# SUPPLIED DATA
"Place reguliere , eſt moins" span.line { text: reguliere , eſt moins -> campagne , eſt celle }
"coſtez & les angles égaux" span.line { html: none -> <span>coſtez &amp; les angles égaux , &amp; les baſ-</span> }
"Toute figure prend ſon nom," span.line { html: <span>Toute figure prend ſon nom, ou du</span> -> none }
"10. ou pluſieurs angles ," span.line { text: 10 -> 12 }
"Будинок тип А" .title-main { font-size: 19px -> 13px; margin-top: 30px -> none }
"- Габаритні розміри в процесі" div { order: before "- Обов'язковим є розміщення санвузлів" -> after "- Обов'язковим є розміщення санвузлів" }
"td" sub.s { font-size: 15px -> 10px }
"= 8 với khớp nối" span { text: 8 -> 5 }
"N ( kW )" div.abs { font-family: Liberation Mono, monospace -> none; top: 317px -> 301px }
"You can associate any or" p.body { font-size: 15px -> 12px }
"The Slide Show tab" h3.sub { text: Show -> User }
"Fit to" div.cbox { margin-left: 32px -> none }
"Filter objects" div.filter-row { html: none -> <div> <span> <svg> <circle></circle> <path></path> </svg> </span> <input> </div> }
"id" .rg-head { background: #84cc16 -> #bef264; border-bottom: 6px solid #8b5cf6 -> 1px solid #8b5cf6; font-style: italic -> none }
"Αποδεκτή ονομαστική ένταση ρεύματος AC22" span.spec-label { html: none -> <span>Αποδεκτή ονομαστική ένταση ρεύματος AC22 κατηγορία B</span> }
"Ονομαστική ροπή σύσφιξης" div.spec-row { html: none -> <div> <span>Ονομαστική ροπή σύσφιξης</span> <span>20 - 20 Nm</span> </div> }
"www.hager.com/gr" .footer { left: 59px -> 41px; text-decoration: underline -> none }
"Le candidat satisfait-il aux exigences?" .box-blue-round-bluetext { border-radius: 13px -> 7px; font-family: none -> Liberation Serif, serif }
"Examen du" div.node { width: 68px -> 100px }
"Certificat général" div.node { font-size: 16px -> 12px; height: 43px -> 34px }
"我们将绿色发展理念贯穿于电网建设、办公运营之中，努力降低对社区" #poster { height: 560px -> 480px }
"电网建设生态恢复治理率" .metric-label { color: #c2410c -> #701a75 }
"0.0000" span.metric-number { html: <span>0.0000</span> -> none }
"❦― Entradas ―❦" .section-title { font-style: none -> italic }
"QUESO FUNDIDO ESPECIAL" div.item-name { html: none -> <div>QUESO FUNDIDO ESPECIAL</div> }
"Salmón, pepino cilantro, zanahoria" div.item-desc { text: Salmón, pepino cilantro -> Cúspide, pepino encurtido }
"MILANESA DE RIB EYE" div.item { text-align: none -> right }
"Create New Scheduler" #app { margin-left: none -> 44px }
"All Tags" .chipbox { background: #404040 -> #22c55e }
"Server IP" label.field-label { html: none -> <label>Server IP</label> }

# TASK STATEMENT
Find how many lines in the preceding listing contain the word "border", and answer with that number only.

# RESPONSE TO THIS TASK
2